[Exercise materials]
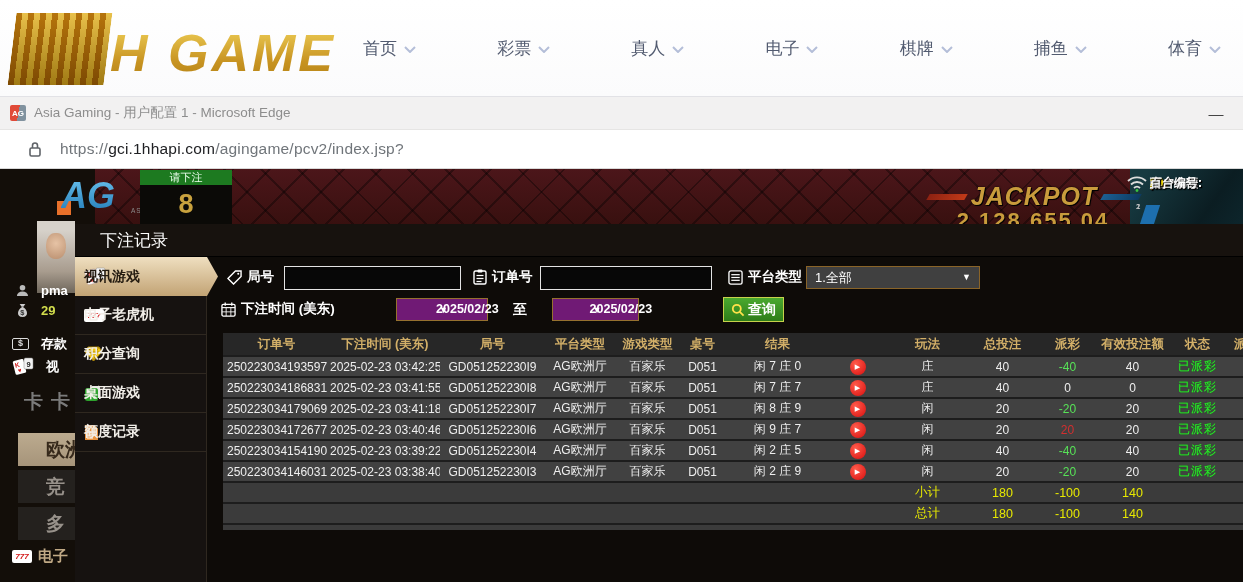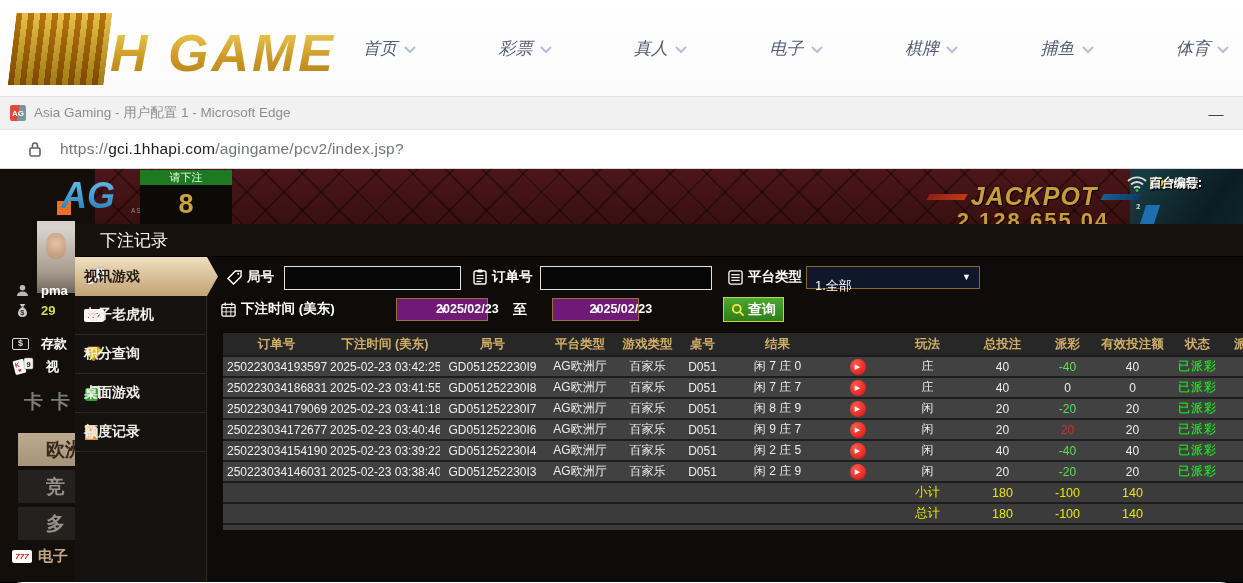"H GAME" .stage { border-radius: 23px -> none }
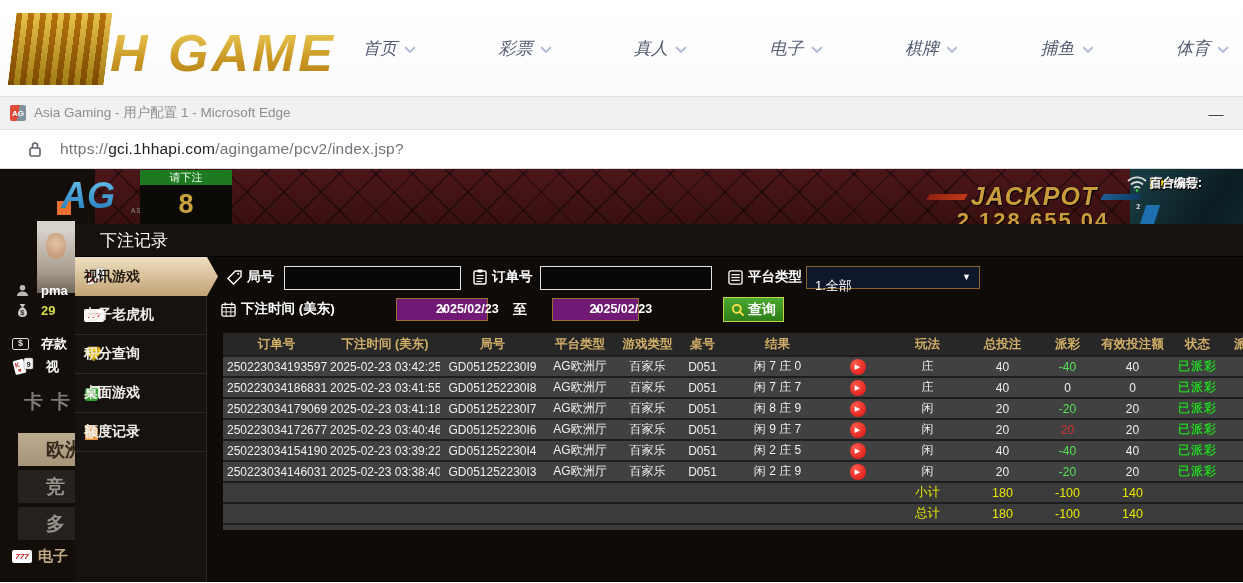"首页" .main-nav { font-style: italic -> none; padding-right: 14px -> 22px }
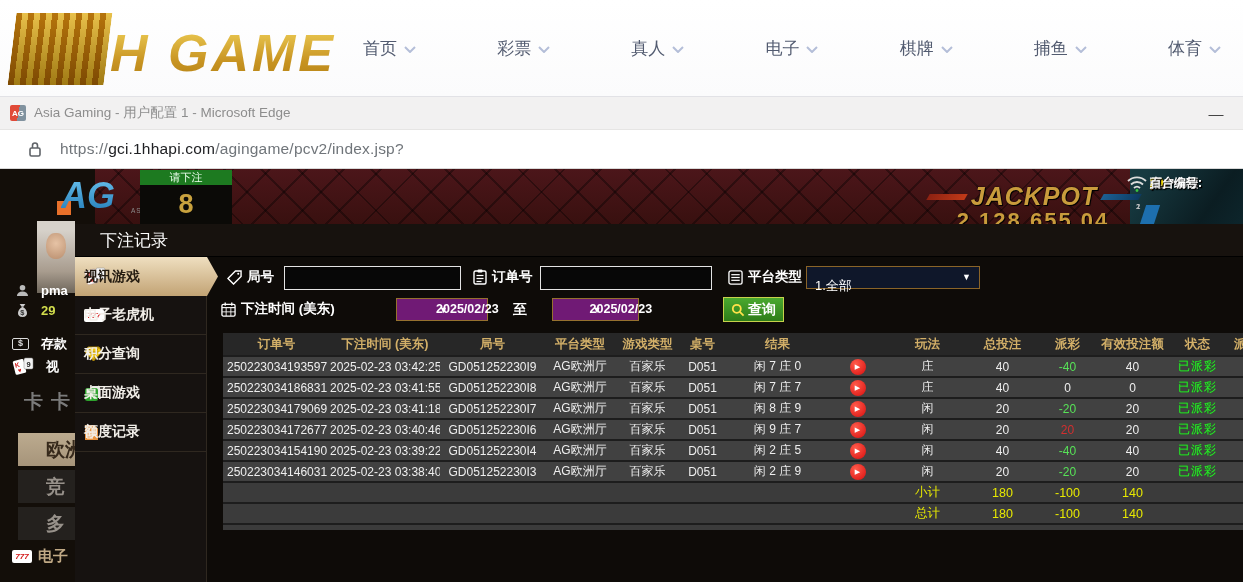"1.全部" .fselect { background: #0f172a -> #404040; padding: 8px 8px -> 0 8px }
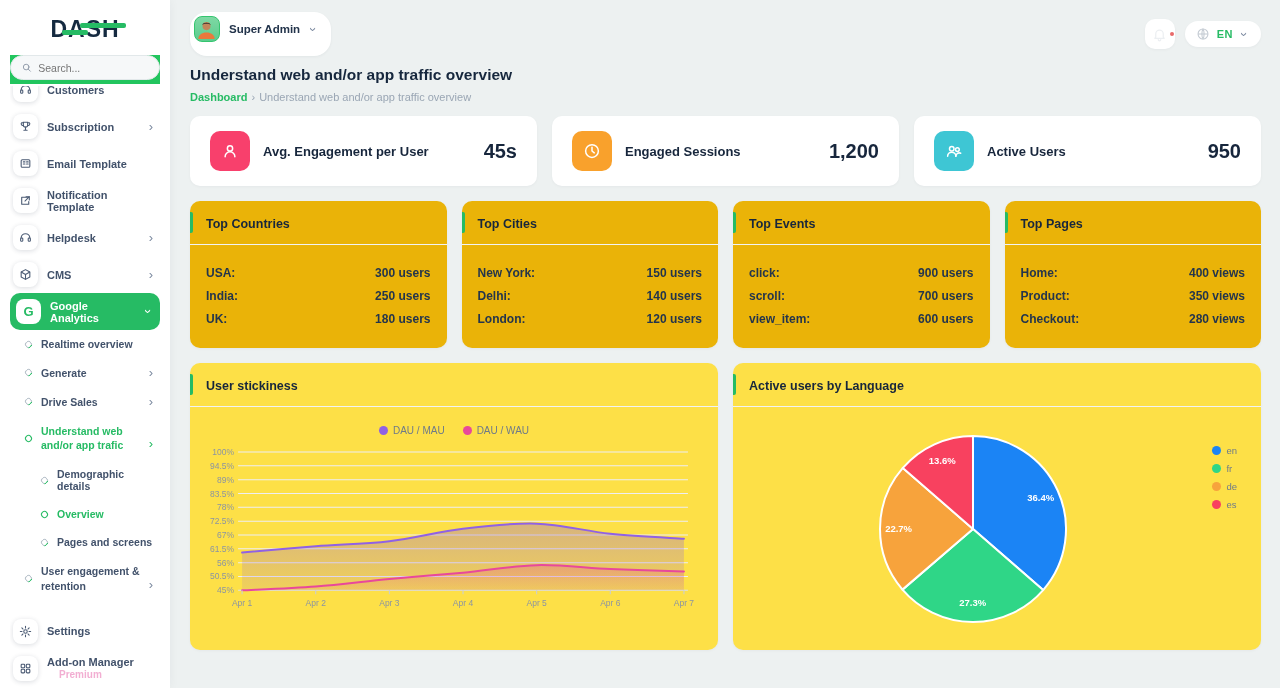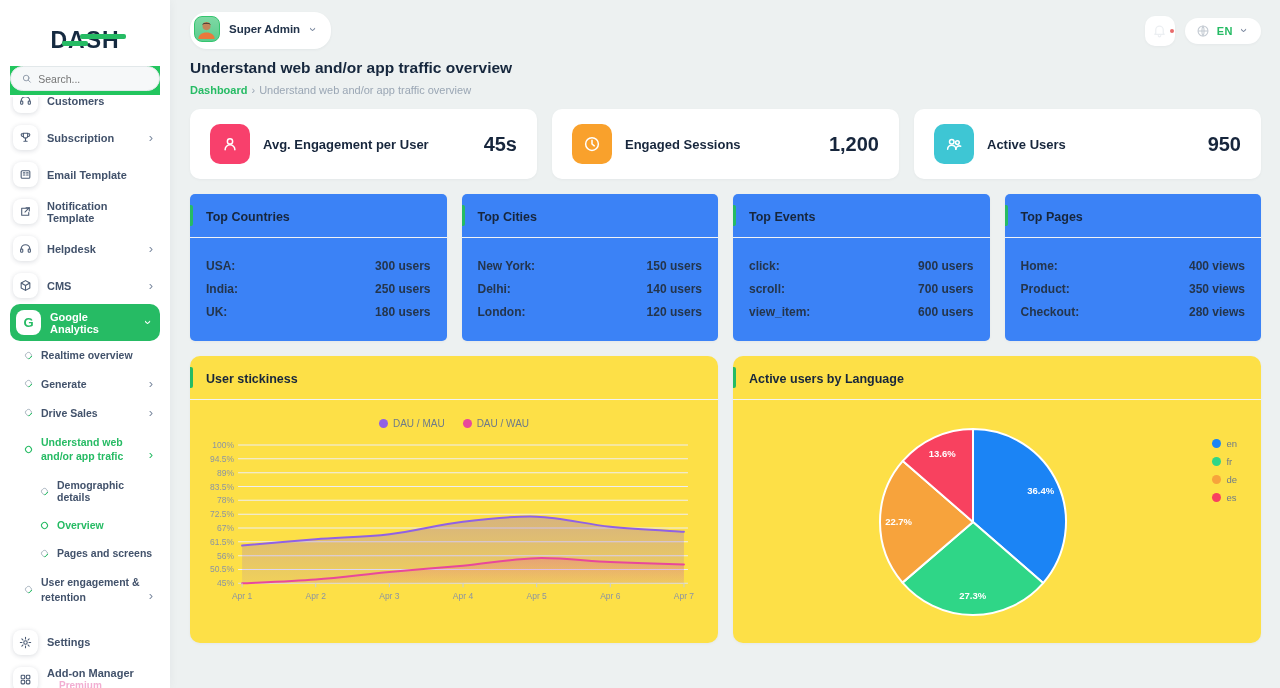"DASH" .sidebar { padding: 21px 10px 0 -> 10px 10px 0 }
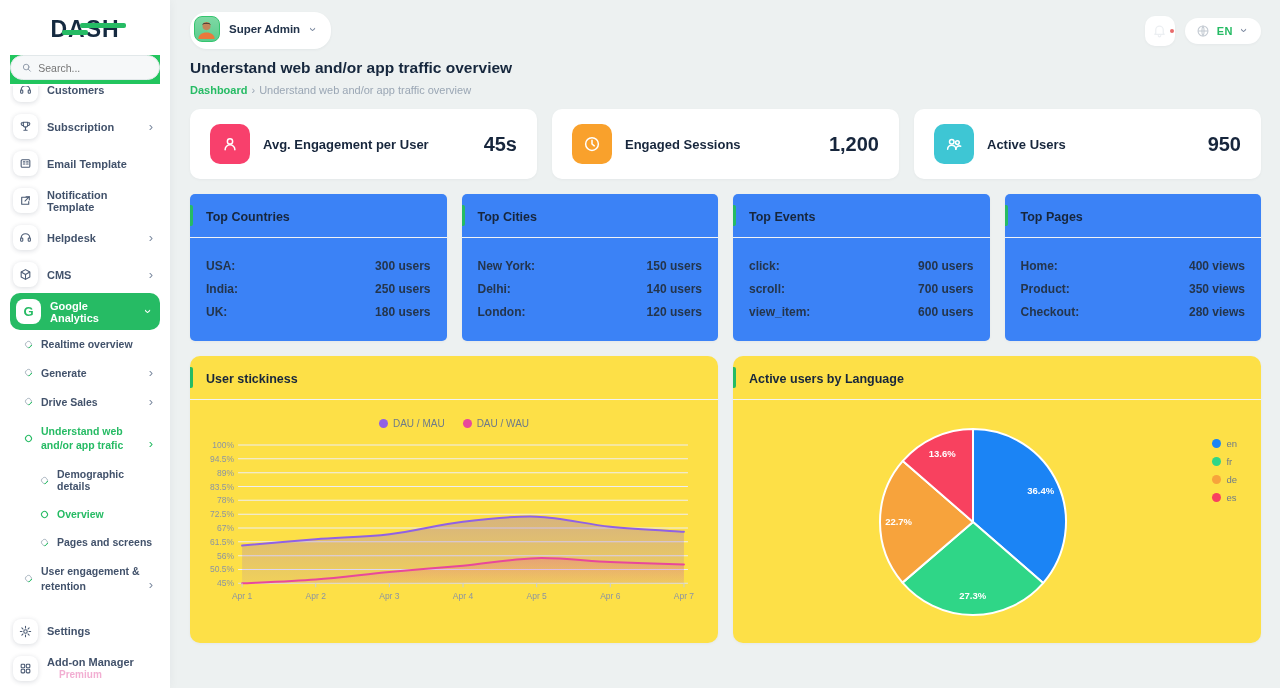"Super Admin" .user-pill { padding: 4px 12px 7px 4px -> 4px 12px 14px 4px }
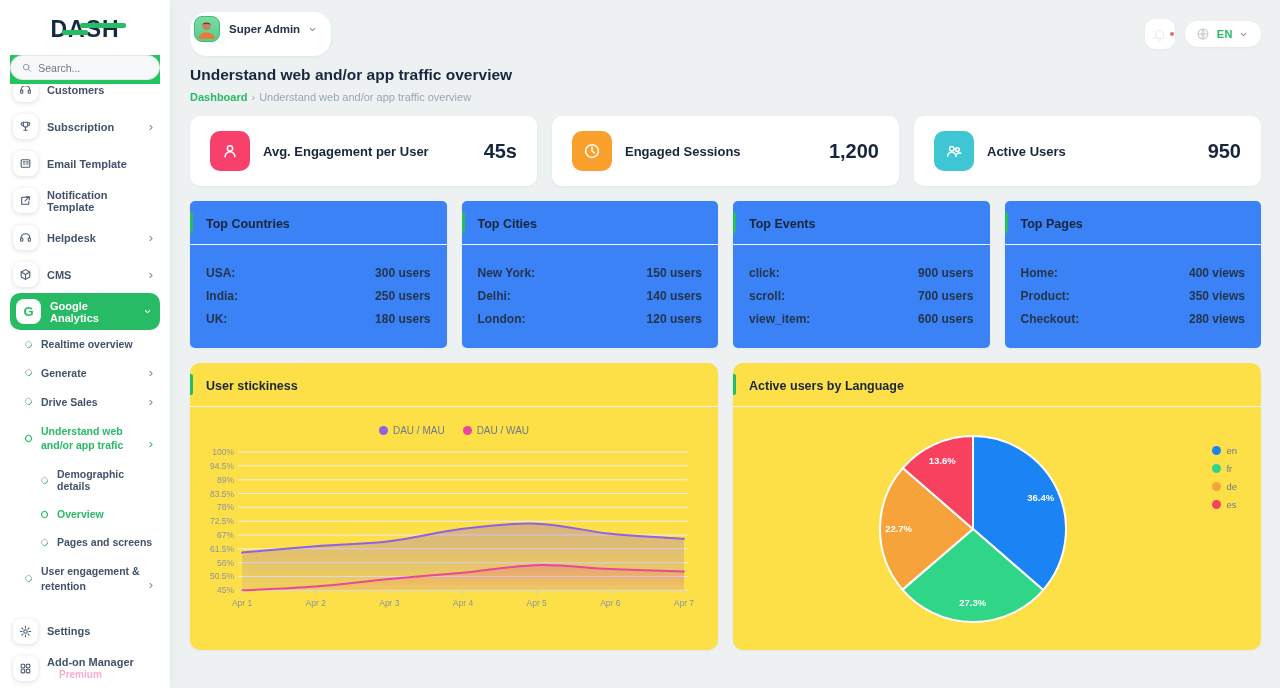"Top Countries" .info-card { background: #3b82f6 -> #eab308; border-radius: 5px -> 10px }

[Assignment] Each entry, start to finish, goes into your copy exactly; the pictures stay out.

[Task answer]
"H GAME" .stage { border-radius: 23px -> none }
"首页" .main-nav { font-style: italic -> none; padding-right: 14px -> 22px }
"1.全部" .fselect { background: #0f172a -> #404040; padding: 8px 8px -> 0 8px }
"DASH" .sidebar { padding: 21px 10px 0 -> 10px 10px 0 }
"Super Admin" .user-pill { padding: 4px 12px 7px 4px -> 4px 12px 14px 4px }
"Top Countries" .info-card { background: #3b82f6 -> #eab308; border-radius: 5px -> 10px }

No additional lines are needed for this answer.